Last November a few of us from Glasgow.pm went to the North-West England Perl Mongers Hackathon, kindly hosted by Shadowcat Systems at their offices in Lancaster. The following are my notes on the day; I'd intended to present them at Glasgow.pm's December meeting, but the weather meant it was put off until the January meeting last night.
- The night before, I met up with my friend Caroline for a drink. We hadn't seen each other for a couple of years, and it turned out that we had a lot of catching up to do, so one drink turned into two, which turned into five, which turned into a gig. Then I got up very early and got on one of these, which made me feel like this.
So, Lesson Learned number 1: do not go out and get steaming the night before the Hackday, especially if you're travelling there by a very juddery train. - Some Modern Perl modules have very long dependency lists: Task::Kensho, for instance, depends on all of these modules. CPAN is great, but installing and testing all of those modules takes a long time. So, Lesson Learned number 2: if the project you're going to be working on has some dependencies, or is planned to have some dependencies, then find out what they are and install them beforehand. Dually, if you're running a hackday project and you plan to depend on some module or other, tell people about it and encourage them to install it in advance.

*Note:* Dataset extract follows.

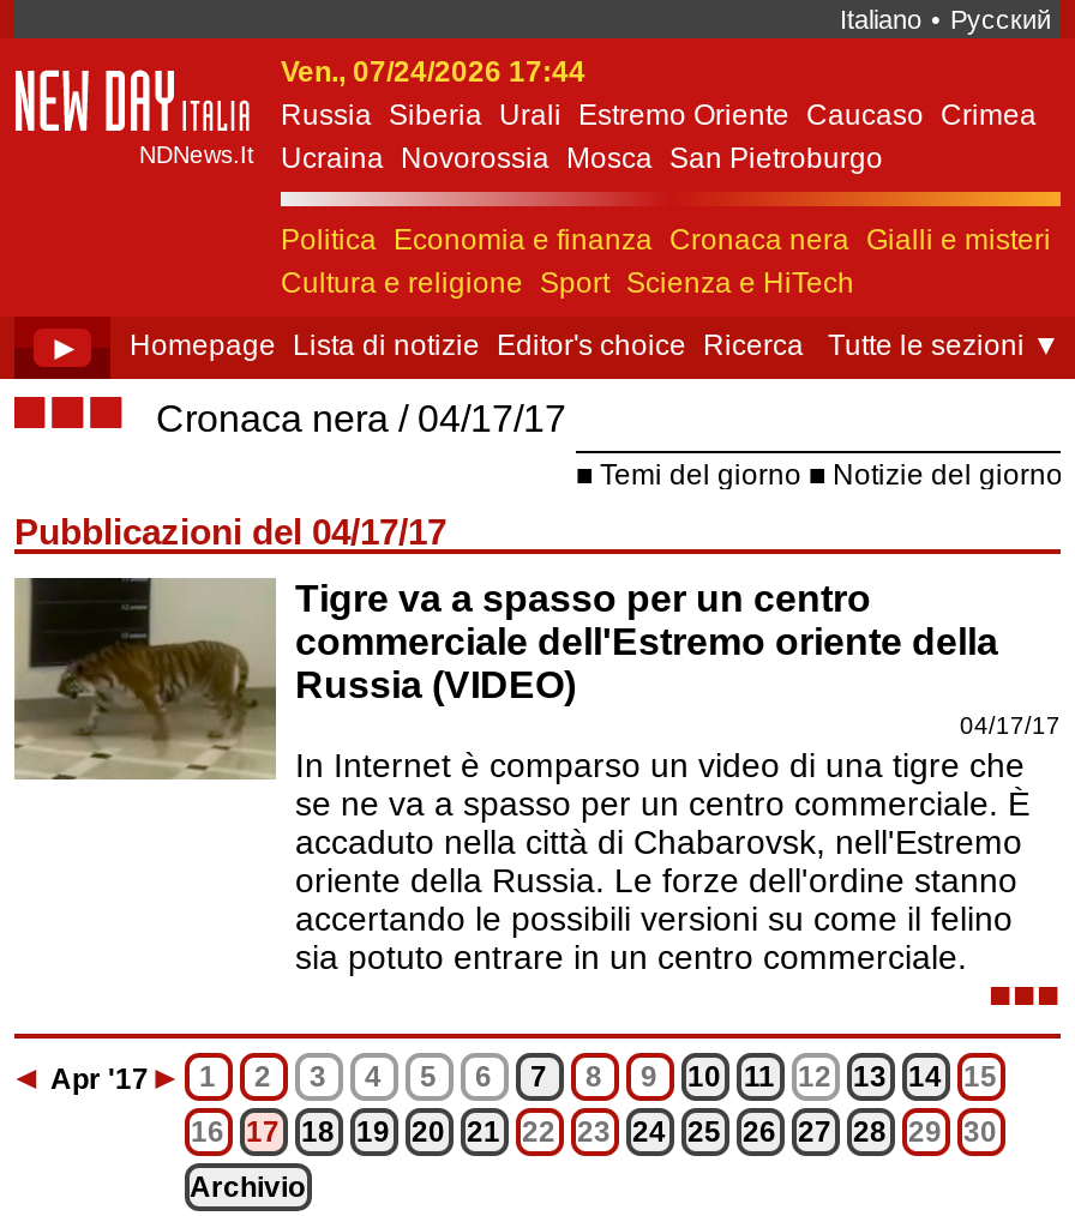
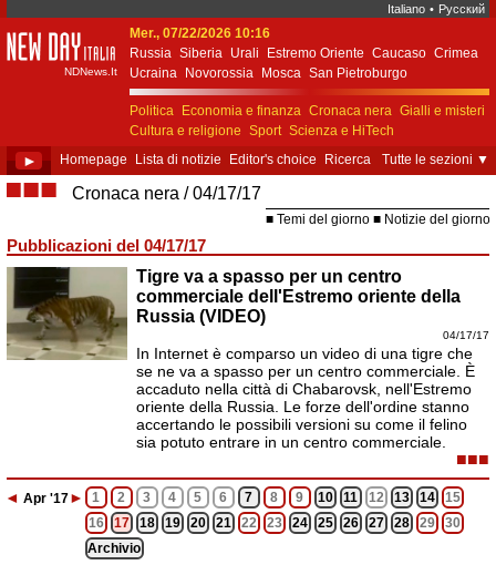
[281,55,585,89] Ven., 07/24/2026 17:44 -> [130,25,270,41] Mer., 07/22/2026 10:16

- Lesson Learned number 3: you're going to need a version control repository sooner or later - you might as well set it up in advance and write the URL on the whiteboard for everyone to see when they come in. For a Hackday setup it's probably better to use a push model than a pull-request model; GitHub will support this, but you need to create a Hackday user and add everyone's ssh public keys to its keychain.
- Communication is really hard. My first commit was at 16.47 because we spent so long arguing about what exactly Oyster was meant to do and how it was meant to work. Most of the time this was because there were people still arguing about things that I'd thought were settled.
So, Lesson Learned number 4: this is one of those cases where it's better to make a decision now than to make the best decision when it's too late and everyone's gone home. And when you've made your decision, communicate it clearly. - Other lessons learned: Shadowcat (and NWE.pm more generally) are great people, Osfameron is a dude, pizza is tasty, and hackathons are great fun.